I talked with my mums family physician and he agreed to dial mag. supplement with low dose of steroid for 1 year, I also researched Amiodarone Pulmonary Toxicity (APT) and discovered some case studies that supported the use of 1 year of steroid to help reduce the damage. Fast forward to present, which is 2 years later, we 100% reduced all lung damage with no signs of APT, no need for O2 with her saturations staying above 97%. The incredible part is that she no longer needs or uses the nebulizer and only uses her inhaler twice a day as a preventative maintenance approach. Her lungs are actually better than they have been in 40 years, she is now 78.
Due to these results, last year I decided to also put my Uncle on the mag. supplement. He no longer needs or uses the O2, they had to actually remove it from the home as he no longer met the minimal requirements for an O2 prescription. He also no longer needs or uses the nebulizer but we do give him morning steroid inhaler and a rescue inhaler that he only uses during the pollen season or high humidity days. His SPO2 levels run consistently between 95 and 97, will dip to 91 while walking.

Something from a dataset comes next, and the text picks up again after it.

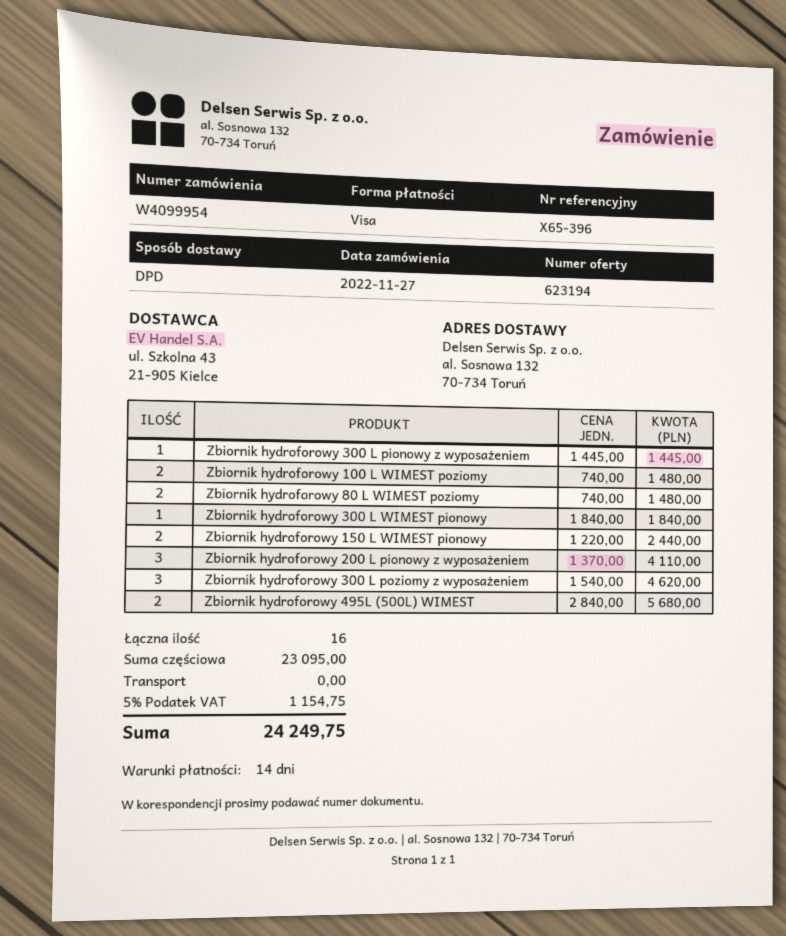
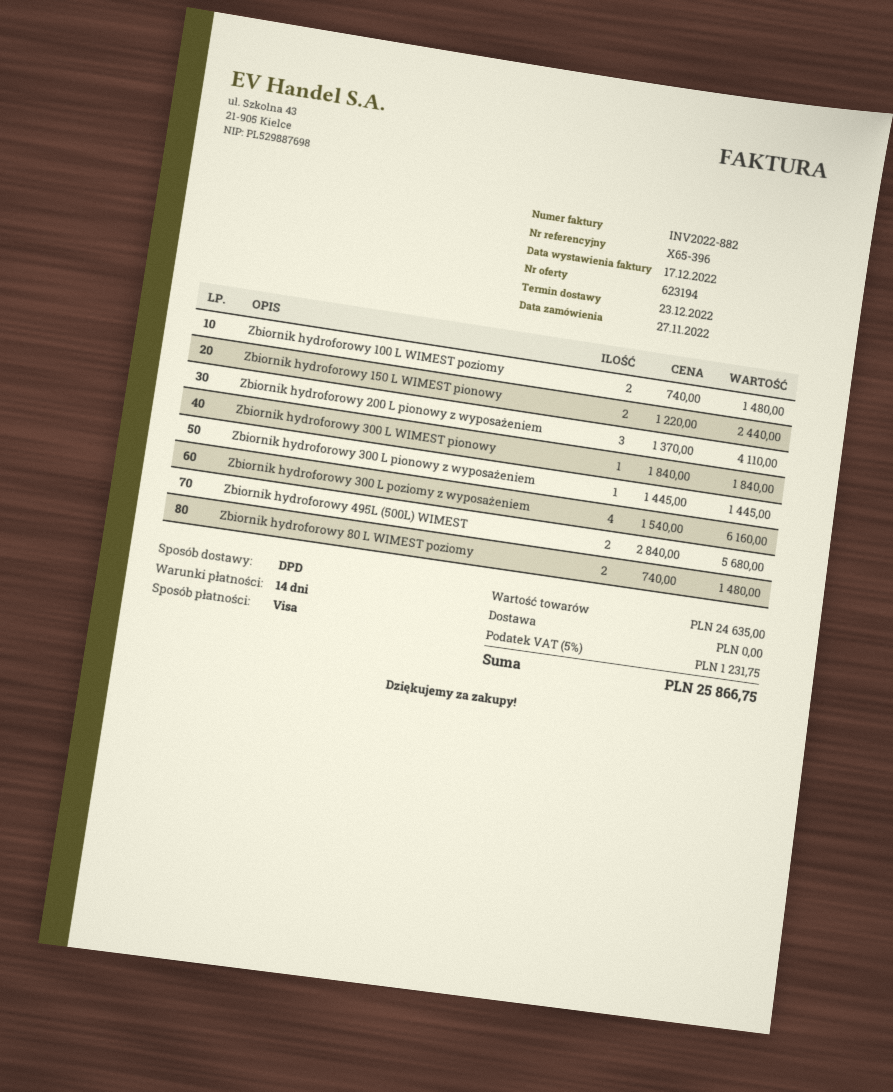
Zbiornik hydroforowy 300 L poziomy z wyposażeniem: 3 x 1540.00 = 4620.00 -> 4 x 1540.00 = 6160.00
subtotal: 23095.00 -> 24635.00
tax: 5% = 1154.75 -> 5% = 1231.75
total: 24249.75 -> 25866.75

Family physician was so impressed that he put all of his patients on mag supplements, at least the ones that will actually take it. WORD OF CAUTION: The mag can also decrease blood pressure and in some cases will decrease the heart rate. Monitor these closely if taking blood pressure medication or medications for fast heart rate. I actually take mag for both and no longer need prescription medications for a fast heart rate or high blood pressure anymore, both are and stay at normal levels now.